The copy should hold exactly the lines below from the one that contains "2021-04-26 07:00:00 | temperature: 24.94" through the one that contains "Total | Target: 240.44 -> 270.92" and nothing else, so no pictures.

◆ **EXERCISE MATERIALS**

※ ※ ※

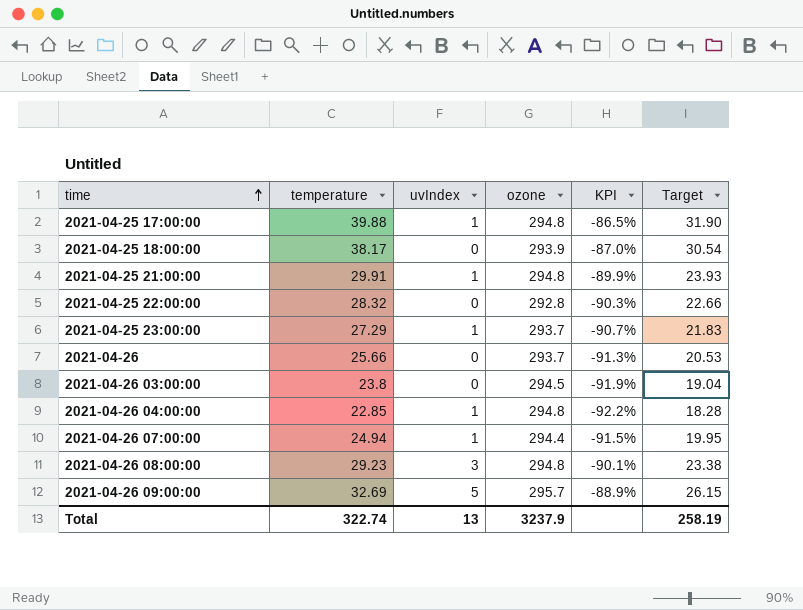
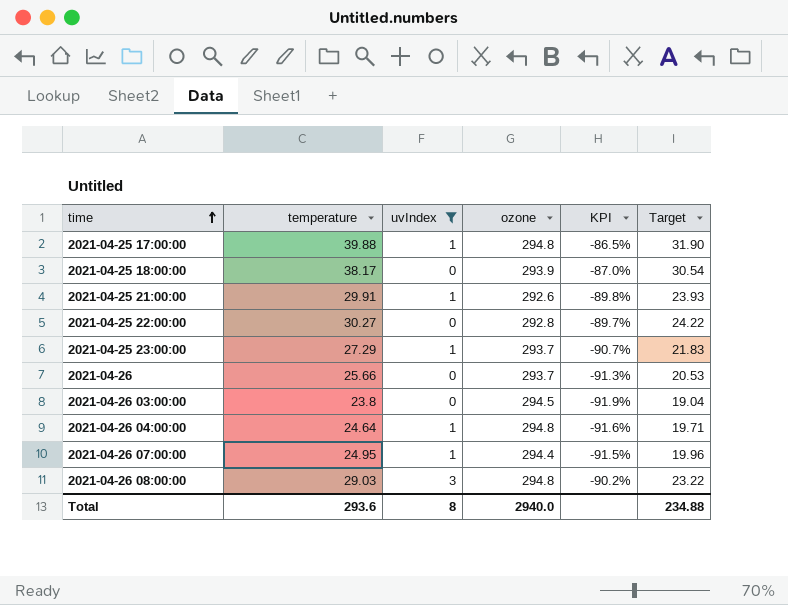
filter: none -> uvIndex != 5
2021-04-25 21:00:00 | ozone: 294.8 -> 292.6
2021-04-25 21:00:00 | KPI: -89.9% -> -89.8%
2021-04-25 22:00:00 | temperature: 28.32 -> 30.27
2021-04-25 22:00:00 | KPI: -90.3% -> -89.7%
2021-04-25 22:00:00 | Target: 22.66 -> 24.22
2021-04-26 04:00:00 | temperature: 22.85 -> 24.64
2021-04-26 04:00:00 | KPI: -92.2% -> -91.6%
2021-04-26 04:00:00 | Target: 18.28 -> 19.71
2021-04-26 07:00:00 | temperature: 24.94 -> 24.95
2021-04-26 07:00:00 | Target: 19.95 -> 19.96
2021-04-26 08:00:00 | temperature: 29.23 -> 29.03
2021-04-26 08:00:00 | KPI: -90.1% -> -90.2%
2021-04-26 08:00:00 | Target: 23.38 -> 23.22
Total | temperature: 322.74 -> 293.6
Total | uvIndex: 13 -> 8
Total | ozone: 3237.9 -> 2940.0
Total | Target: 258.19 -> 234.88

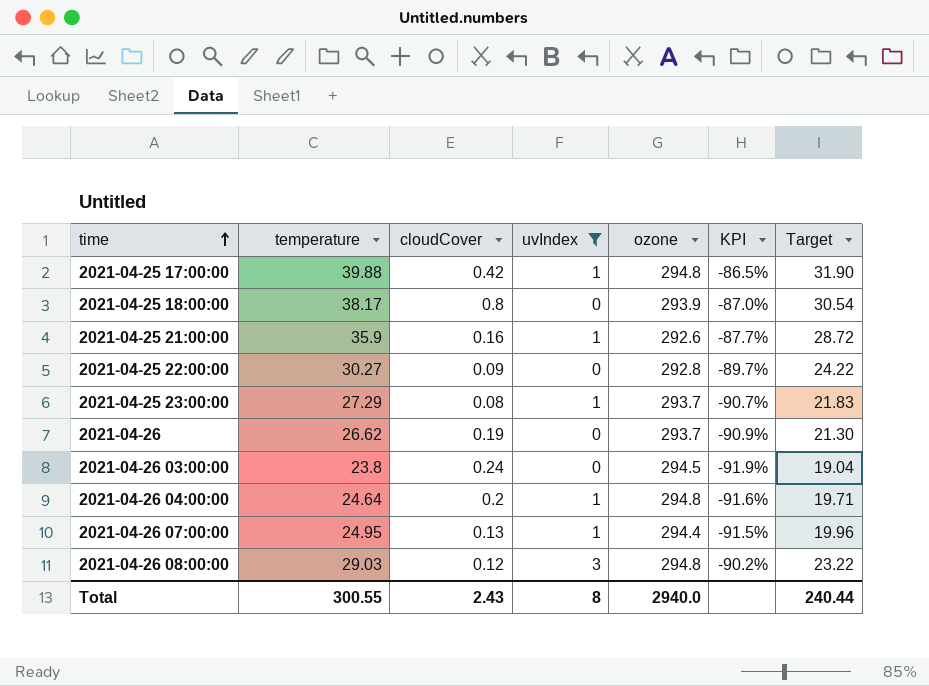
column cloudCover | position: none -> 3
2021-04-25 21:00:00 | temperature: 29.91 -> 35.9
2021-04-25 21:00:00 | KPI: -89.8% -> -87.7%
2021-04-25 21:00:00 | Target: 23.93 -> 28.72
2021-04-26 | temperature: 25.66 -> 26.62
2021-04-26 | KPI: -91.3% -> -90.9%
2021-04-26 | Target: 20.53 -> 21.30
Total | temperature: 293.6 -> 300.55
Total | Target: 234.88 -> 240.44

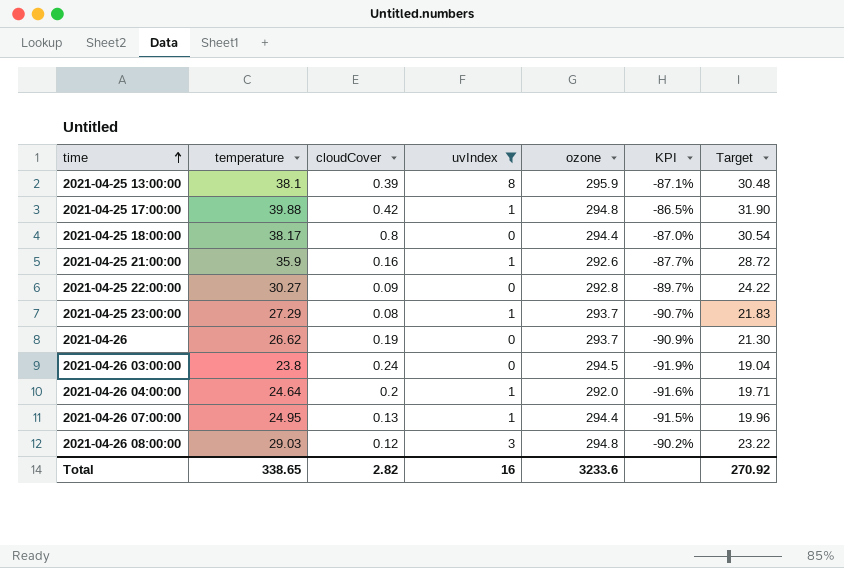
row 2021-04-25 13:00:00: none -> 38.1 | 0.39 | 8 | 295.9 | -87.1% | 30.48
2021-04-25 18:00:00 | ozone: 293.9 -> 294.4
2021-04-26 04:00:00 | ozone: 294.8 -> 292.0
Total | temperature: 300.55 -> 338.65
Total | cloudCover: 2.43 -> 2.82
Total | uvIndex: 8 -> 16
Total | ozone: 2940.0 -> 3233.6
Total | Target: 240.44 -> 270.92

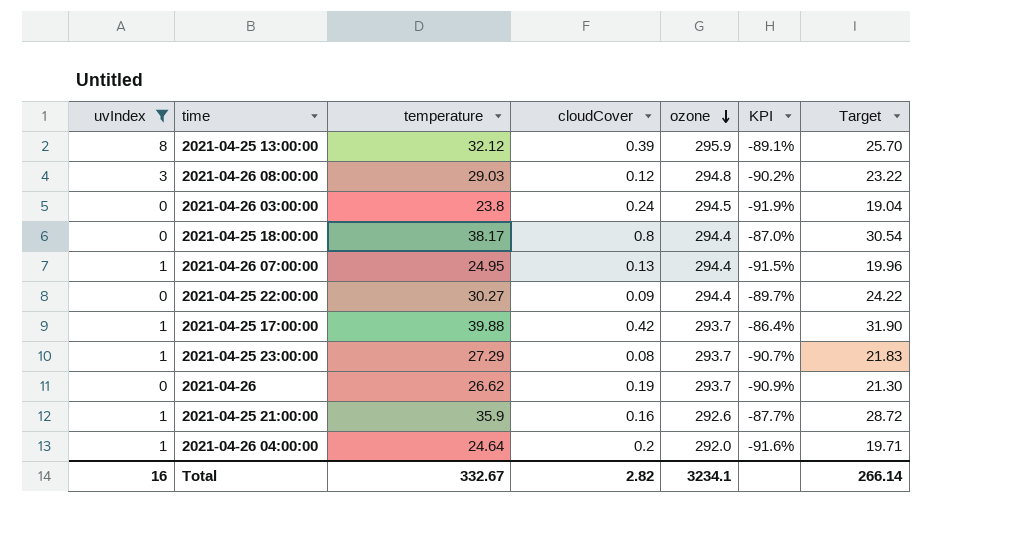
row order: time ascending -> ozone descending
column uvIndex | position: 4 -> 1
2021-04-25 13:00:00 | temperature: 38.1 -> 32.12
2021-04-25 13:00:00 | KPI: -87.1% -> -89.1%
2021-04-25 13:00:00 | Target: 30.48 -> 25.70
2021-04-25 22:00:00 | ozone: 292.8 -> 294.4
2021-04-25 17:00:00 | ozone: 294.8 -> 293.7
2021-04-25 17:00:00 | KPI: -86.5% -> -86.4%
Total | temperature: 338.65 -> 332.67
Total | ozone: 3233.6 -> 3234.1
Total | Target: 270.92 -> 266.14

※ ※ ※

◆ **ANSWER FOR THIS EXERCISE**
2021-04-26 07:00:00 | temperature: 24.94 -> 24.95
2021-04-26 07:00:00 | Target: 19.95 -> 19.96
2021-04-26 08:00:00 | temperature: 29.23 -> 29.03
2021-04-26 08:00:00 | KPI: -90.1% -> -90.2%
2021-04-26 08:00:00 | Target: 23.38 -> 23.22
Total | temperature: 322.74 -> 293.6
Total | uvIndex: 13 -> 8
Total | ozone: 3237.9 -> 2940.0
Total | Target: 258.19 -> 234.88

column cloudCover | position: none -> 3
2021-04-25 21:00:00 | temperature: 29.91 -> 35.9
2021-04-25 21:00:00 | KPI: -89.8% -> -87.7%
2021-04-25 21:00:00 | Target: 23.93 -> 28.72
2021-04-26 | temperature: 25.66 -> 26.62
2021-04-26 | KPI: -91.3% -> -90.9%
2021-04-26 | Target: 20.53 -> 21.30
Total | temperature: 293.6 -> 300.55
Total | Target: 234.88 -> 240.44

row 2021-04-25 13:00:00: none -> 38.1 | 0.39 | 8 | 295.9 | -87.1% | 30.48
2021-04-25 18:00:00 | ozone: 293.9 -> 294.4
2021-04-26 04:00:00 | ozone: 294.8 -> 292.0
Total | temperature: 300.55 -> 338.65
Total | cloudCover: 2.43 -> 2.82
Total | uvIndex: 8 -> 16
Total | ozone: 2940.0 -> 3233.6
Total | Target: 240.44 -> 270.92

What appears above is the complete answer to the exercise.